● **What you need to do**
If a line in the records below contains the word "time", copy it.

(Difference listings)
........

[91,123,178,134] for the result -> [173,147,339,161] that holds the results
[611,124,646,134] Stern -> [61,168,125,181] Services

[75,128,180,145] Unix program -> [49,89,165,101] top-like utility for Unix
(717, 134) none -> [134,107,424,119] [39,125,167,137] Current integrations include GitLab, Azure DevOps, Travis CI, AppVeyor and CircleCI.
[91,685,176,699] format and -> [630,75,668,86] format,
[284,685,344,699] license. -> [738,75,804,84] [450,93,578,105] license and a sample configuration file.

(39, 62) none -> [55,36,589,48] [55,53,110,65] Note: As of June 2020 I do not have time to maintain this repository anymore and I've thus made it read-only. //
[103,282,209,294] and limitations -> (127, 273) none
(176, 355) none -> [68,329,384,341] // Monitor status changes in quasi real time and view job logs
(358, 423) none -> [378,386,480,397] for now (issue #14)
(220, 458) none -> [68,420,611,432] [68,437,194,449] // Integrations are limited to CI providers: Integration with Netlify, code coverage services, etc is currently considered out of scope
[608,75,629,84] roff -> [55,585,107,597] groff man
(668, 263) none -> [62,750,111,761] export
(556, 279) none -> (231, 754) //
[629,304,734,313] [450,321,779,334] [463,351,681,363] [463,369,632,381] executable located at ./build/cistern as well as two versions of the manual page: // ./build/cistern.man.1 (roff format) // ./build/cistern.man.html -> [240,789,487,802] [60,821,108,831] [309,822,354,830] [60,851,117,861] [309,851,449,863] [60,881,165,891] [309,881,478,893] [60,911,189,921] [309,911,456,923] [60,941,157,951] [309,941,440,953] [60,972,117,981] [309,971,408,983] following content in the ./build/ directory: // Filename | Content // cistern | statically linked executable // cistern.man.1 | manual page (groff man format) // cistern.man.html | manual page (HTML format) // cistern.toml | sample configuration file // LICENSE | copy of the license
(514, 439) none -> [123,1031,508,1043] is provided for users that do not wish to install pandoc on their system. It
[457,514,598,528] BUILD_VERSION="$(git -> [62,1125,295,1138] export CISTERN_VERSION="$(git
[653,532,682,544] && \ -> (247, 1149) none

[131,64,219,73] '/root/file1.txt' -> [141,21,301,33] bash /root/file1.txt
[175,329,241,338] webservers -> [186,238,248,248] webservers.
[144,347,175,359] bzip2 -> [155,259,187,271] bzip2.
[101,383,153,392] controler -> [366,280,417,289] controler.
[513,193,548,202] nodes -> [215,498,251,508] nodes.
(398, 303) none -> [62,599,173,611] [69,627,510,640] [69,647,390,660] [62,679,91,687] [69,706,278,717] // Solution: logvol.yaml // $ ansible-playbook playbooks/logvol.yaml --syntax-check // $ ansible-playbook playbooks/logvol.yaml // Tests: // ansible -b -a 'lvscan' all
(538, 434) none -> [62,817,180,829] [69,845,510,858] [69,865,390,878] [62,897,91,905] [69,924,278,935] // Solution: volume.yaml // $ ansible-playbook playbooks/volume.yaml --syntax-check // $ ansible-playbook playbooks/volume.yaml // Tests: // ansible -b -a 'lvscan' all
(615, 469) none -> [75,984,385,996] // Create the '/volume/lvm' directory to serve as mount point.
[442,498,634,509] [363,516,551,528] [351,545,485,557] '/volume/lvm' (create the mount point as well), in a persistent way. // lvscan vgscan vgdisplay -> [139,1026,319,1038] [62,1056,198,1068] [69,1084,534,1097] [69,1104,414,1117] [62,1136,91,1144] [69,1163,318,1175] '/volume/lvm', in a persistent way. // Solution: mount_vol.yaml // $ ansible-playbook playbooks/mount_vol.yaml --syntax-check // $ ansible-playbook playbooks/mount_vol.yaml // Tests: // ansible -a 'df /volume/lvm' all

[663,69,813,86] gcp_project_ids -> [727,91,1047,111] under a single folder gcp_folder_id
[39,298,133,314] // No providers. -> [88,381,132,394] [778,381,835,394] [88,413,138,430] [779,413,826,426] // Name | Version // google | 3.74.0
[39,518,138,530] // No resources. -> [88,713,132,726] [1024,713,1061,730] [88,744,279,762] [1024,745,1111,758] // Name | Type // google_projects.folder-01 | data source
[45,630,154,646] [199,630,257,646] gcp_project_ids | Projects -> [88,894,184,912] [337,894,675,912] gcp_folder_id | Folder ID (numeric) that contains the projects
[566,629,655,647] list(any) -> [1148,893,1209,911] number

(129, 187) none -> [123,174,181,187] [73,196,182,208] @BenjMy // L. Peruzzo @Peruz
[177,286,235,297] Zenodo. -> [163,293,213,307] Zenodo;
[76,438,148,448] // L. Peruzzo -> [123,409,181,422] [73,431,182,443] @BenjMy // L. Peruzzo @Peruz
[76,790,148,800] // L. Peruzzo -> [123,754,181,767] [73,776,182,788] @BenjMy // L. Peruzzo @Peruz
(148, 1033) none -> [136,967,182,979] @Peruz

........

● **Result**
(39, 62) none -> [55,36,589,48] [55,53,110,65] Note: As of June 2020 I do not have time to maintain this repository anymore and I've thus made it read-only. //
(176, 355) none -> [68,329,384,341] // Monitor status changes in quasi real time and view job logs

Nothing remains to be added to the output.